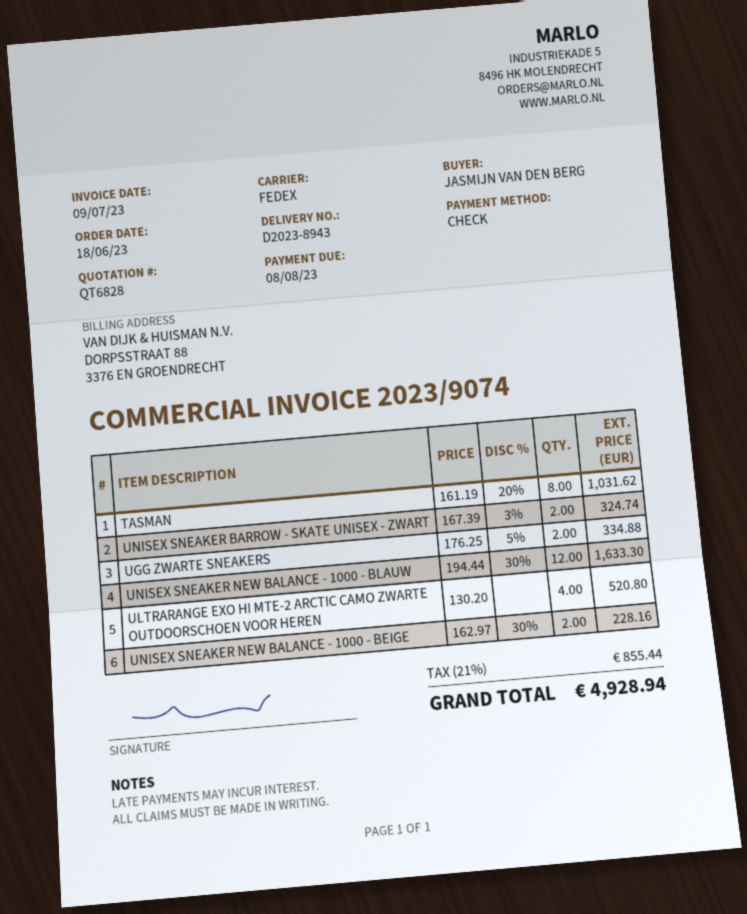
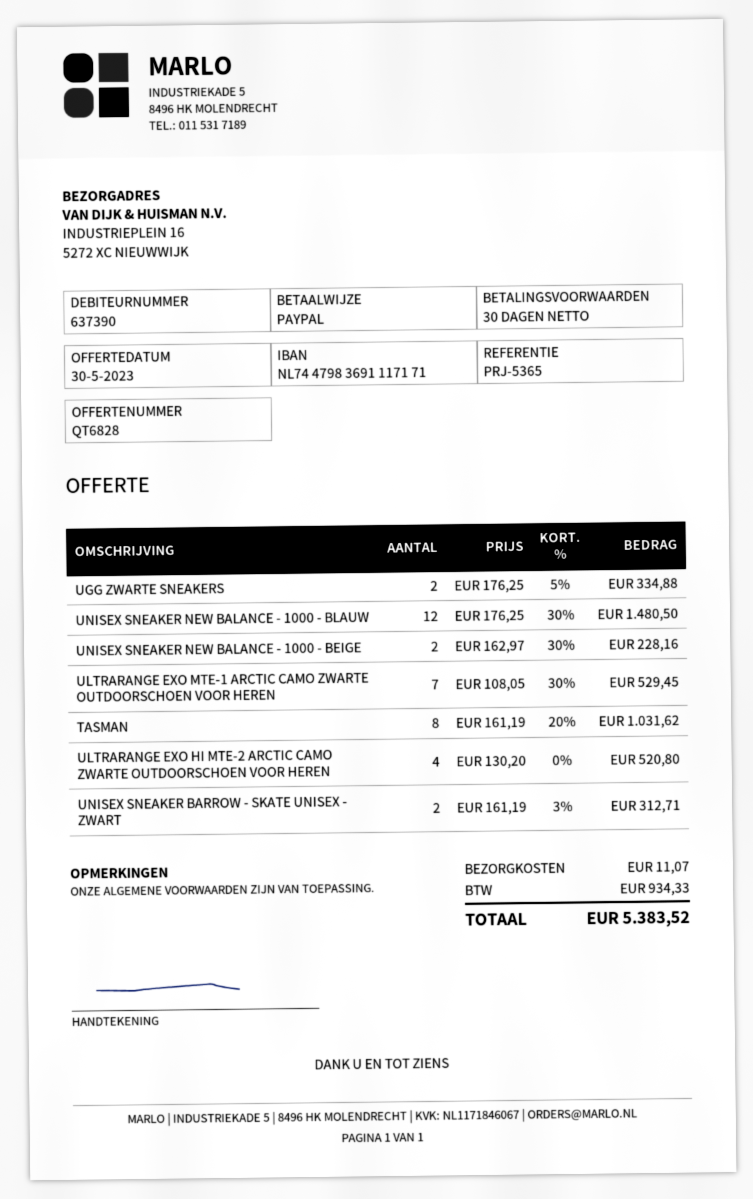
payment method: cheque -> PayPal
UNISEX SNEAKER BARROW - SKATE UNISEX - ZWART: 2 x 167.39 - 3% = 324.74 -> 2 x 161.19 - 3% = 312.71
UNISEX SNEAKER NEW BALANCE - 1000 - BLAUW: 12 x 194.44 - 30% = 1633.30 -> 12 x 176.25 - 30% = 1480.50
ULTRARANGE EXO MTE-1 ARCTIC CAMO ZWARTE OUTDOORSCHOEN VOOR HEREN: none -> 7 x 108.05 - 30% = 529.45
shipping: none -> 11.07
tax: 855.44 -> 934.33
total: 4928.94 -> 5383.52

* * * * *

Your goal ->
Your copy should hold every record word for word and none of the pictures.

Answer to this exercise ->
payment method: cheque -> PayPal
UNISEX SNEAKER BARROW - SKATE UNISEX - ZWART: 2 x 167.39 - 3% = 324.74 -> 2 x 161.19 - 3% = 312.71
UNISEX SNEAKER NEW BALANCE - 1000 - BLAUW: 12 x 194.44 - 30% = 1633.30 -> 12 x 176.25 - 30% = 1480.50
ULTRARANGE EXO MTE-1 ARCTIC CAMO ZWARTE OUTDOORSCHOEN VOOR HEREN: none -> 7 x 108.05 - 30% = 529.45
shipping: none -> 11.07
tax: 855.44 -> 934.33
total: 4928.94 -> 5383.52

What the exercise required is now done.